Tuttoscuola: Il Cantiere della didattica

Disgrafia, disortografia, dislessia, discalculia: quanti nomi per definire cosa?

Tante classificazioni in abuso

DIS…piacere mi chiamo… Giovanni! DIS è un prefisso che ha significato peggiorativo e conferisce, alla parola a cui si unisce, uno opposto con valenza negativa o contraria, si trova soprattutto nel linguaggio sanitario per indicare alterazione, patologia o disturbo di una funzione come accade nei casi di disgrafia, disortografia, dislessia, discalculia, ed altro.

Con tali classificazioni esclusive dell’ambito sanitario è stato tolto alla scuola, il compito di aiutare gli allievi e contribuire alla crescita e allo sviluppo delle loro potenzialità specie per chi in difficoltà. Oggi se abbiamo qualcuno che non riesce bene viene immediatamente depistato verso la classificazione: “Sarà DISlessico?, forse DISgrafico chissà se sarà DISortografico, DIScalculico?! Mandiamolo a fare gli approfondimenti!” Qualche DIS gli si cuce addosso e inizia la tormentata odissea verso la certificazione. Un allievo non è un DISgrafico, DISortografico, DISlessico o DIScalcuclico, egli ha un nome proprio, è una persona cha ha una sua storia, una propria evoluzione e proprie criticità, ma anche tante potenzialità che devono essere conosciute e considerate preziose risorse a cui appellarsi per poter promuovere il processo evolutivo presente in ciascuno.

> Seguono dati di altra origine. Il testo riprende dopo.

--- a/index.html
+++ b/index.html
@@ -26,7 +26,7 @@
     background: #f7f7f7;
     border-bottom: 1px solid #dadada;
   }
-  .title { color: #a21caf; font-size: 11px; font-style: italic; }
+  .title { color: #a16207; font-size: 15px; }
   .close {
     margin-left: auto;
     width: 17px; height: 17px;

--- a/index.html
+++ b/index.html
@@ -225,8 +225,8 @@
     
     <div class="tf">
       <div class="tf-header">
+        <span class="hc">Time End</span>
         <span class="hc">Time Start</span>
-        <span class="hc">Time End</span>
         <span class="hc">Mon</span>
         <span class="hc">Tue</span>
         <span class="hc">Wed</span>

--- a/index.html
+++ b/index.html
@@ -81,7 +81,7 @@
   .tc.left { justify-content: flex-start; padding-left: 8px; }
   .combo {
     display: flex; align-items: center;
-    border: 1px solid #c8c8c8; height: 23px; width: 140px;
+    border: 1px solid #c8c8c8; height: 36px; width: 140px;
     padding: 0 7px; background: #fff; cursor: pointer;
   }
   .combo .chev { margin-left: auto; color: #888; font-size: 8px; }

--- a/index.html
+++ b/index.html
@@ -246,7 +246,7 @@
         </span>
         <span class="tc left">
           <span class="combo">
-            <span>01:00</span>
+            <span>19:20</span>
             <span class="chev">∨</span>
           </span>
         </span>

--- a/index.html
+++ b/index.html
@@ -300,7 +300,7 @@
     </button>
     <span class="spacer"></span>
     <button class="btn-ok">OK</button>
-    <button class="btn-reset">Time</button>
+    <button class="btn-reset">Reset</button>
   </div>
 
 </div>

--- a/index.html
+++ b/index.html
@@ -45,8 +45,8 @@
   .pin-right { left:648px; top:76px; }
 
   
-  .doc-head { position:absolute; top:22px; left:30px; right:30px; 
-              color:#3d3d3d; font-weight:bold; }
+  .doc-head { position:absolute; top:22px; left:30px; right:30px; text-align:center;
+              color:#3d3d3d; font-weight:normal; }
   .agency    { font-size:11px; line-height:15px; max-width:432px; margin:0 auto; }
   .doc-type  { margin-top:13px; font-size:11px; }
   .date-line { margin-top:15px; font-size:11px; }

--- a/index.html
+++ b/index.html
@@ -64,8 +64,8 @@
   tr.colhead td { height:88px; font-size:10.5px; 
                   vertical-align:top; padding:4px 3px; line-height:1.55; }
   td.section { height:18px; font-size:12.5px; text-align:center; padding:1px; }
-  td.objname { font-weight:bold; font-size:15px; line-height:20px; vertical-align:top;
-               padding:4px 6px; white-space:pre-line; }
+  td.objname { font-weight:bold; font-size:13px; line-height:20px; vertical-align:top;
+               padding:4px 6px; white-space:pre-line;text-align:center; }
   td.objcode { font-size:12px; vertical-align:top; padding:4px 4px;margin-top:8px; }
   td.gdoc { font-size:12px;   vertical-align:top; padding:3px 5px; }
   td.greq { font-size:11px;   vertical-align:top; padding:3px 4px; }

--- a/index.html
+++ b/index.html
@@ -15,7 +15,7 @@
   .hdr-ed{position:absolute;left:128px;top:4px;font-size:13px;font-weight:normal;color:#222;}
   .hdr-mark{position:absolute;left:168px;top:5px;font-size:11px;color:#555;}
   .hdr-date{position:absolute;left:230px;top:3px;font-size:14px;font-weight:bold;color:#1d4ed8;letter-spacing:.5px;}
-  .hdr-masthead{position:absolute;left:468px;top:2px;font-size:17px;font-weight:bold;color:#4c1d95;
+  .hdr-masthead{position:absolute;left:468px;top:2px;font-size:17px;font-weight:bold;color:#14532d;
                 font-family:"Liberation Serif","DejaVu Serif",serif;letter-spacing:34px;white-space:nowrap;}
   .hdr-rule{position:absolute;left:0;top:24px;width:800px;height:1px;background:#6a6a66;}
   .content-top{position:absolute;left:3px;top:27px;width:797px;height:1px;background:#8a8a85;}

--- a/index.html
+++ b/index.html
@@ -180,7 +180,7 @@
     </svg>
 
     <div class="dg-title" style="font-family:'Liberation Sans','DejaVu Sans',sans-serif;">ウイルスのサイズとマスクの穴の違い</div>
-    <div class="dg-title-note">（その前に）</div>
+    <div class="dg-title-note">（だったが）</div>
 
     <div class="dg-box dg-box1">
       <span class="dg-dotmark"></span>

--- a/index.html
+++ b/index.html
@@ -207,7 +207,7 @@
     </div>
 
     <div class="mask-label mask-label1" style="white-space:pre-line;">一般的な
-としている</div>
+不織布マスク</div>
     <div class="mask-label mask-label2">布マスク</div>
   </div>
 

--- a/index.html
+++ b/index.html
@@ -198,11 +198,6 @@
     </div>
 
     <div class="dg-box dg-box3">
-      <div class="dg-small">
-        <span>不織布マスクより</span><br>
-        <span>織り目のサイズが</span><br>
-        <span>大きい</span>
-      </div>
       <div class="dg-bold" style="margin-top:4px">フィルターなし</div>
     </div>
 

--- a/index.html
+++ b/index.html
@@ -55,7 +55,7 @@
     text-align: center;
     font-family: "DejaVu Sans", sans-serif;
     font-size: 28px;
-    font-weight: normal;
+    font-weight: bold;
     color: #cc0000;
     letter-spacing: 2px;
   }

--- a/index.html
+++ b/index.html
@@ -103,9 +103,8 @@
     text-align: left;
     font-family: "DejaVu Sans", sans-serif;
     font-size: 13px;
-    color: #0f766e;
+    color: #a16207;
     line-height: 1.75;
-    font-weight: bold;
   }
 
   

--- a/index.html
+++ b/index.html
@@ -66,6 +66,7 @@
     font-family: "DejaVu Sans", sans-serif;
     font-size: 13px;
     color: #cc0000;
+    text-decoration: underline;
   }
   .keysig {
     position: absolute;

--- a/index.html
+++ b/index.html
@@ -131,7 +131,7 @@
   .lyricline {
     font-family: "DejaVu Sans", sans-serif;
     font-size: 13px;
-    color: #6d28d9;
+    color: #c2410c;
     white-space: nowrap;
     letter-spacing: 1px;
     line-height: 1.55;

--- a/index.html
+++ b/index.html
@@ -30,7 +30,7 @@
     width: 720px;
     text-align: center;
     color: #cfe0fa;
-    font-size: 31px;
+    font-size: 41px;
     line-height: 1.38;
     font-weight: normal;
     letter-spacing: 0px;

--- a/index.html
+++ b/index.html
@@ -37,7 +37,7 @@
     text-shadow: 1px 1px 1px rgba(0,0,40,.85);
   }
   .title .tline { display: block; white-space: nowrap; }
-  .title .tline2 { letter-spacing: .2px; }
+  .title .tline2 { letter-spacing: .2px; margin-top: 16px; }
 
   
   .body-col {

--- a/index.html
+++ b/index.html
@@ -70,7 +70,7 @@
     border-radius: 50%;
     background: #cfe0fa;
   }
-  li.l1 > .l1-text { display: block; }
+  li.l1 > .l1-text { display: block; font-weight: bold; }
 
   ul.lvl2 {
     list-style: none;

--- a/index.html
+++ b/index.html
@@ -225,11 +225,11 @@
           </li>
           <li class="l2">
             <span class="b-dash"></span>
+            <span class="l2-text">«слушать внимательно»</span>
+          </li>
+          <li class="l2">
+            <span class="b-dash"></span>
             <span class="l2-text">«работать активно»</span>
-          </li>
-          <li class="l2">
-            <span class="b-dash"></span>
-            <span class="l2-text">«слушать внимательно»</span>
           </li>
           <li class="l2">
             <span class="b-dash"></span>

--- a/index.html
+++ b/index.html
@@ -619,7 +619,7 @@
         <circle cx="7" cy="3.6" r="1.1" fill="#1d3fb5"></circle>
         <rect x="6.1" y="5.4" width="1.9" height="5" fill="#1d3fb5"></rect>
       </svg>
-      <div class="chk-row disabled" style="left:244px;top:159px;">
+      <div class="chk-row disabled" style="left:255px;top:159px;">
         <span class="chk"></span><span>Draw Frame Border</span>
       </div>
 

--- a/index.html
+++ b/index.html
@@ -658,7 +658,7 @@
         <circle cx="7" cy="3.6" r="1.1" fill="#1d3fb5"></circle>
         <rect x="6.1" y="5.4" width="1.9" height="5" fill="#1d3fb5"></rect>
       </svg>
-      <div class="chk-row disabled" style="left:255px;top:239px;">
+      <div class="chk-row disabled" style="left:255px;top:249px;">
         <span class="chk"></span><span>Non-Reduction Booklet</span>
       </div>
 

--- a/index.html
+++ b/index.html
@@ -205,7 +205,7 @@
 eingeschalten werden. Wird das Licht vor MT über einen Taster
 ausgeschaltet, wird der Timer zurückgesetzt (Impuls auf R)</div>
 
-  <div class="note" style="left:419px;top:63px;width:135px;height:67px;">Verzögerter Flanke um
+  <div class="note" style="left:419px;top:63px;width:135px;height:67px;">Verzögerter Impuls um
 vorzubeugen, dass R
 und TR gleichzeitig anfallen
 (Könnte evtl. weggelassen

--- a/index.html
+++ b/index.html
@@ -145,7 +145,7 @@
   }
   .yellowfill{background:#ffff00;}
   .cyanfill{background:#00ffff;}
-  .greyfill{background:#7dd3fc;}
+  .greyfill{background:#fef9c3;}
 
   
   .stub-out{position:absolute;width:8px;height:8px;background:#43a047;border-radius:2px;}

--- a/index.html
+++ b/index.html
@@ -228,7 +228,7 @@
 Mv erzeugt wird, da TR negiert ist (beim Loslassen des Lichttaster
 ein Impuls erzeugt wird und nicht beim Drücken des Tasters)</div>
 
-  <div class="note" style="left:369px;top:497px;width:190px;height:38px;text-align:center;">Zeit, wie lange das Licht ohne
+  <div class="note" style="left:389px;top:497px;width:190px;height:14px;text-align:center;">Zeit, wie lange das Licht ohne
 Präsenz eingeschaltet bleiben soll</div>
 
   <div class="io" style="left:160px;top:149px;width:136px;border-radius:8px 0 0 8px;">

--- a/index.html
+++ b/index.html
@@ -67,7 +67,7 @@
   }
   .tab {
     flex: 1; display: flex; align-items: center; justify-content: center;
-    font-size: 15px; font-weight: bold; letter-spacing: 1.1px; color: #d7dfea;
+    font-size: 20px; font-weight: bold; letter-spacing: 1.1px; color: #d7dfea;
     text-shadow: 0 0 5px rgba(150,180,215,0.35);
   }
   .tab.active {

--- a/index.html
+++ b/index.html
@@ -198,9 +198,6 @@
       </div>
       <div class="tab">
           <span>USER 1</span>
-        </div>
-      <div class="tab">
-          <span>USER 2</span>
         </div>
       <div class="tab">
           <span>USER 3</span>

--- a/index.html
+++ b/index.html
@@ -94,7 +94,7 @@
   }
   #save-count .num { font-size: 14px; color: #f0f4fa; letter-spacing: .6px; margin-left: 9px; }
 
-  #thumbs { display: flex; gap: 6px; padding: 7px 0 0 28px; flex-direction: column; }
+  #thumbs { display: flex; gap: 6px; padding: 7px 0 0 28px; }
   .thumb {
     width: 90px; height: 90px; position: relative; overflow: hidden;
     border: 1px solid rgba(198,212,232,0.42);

L’obbligo educativo della scuola

L’obbligo educativo della scuola, diviene l’individuazione oltre che dei segnali d’allarme e di ciò che viene considerata insufficienza, anche di tutti gli aspetti che determinano il bagaglio dell’allievo, lo stile di conoscenza, la volontà e l’intenzionalità, il piacere e la curiosità, il coraggio e la spinta motivazionale.

Certo, è indispensabile sapere cosa si può e cosa si deve fare con questi alunni che si trovano in una condizione di freno rispetto agli altri; ma anziché definirli,  incasellarli e dargli gli strumenti dispensativi e compensativi, che altro non sono che delle strategie per mantenerli nel loro reale problema rafforzando il senso di diversità e insuccesso, è bene porsi domande pertinenti per comprendere ogni momento della vita condotta dall’allievo, ogni disarmonia di sviluppo, ogni sua esigenza di essere sociale, ogni sua reale potenzialità.

Cosa possiamo fare?

Contrari ad ogni rischio di meccanizzazione, di addestramento e conseguente alienazione della persona, la Pedagogia Clinica, affidandosi alla globalità, non vuole fermarsi davanti al problema e va oltre, si rivolge alle Potenzialità, Abilità e Disponibilità (PAD) di un soggetto e mette in atto un ventaglio assai ricco di opportunità. La nostra ricerca in teoria, prassi e metodi esclusivi, avvalora contributi operativi alla formazione di un insegnante che vuole prepararsi nel dare risposte adeguate a queste esigenze. Per aiutare l’allievo occorre contribuire infatti al risveglio di ogni mezzo espressivo e comunicazionale, attivare tutti i canali e i processi informatori, favorire esperienze di discriminazione sensoriale-percettiva, premessa per la definizione di ritmi, melodie, distanze, direzioni, orientamenti…, offrire stimoli per la definizione del tempo, dello spazio, durata, proporzione, attenzione, memorizzazione, discriminazione.

Così orientato l’insegnante formato deve analizzare ogni sfaccettatura delle abilità e potenzialità, ed approfondire lo studio della personalità del soggetto nel suo dinamismo attuale e procedere in un reale e concreto aiuto alla crescita.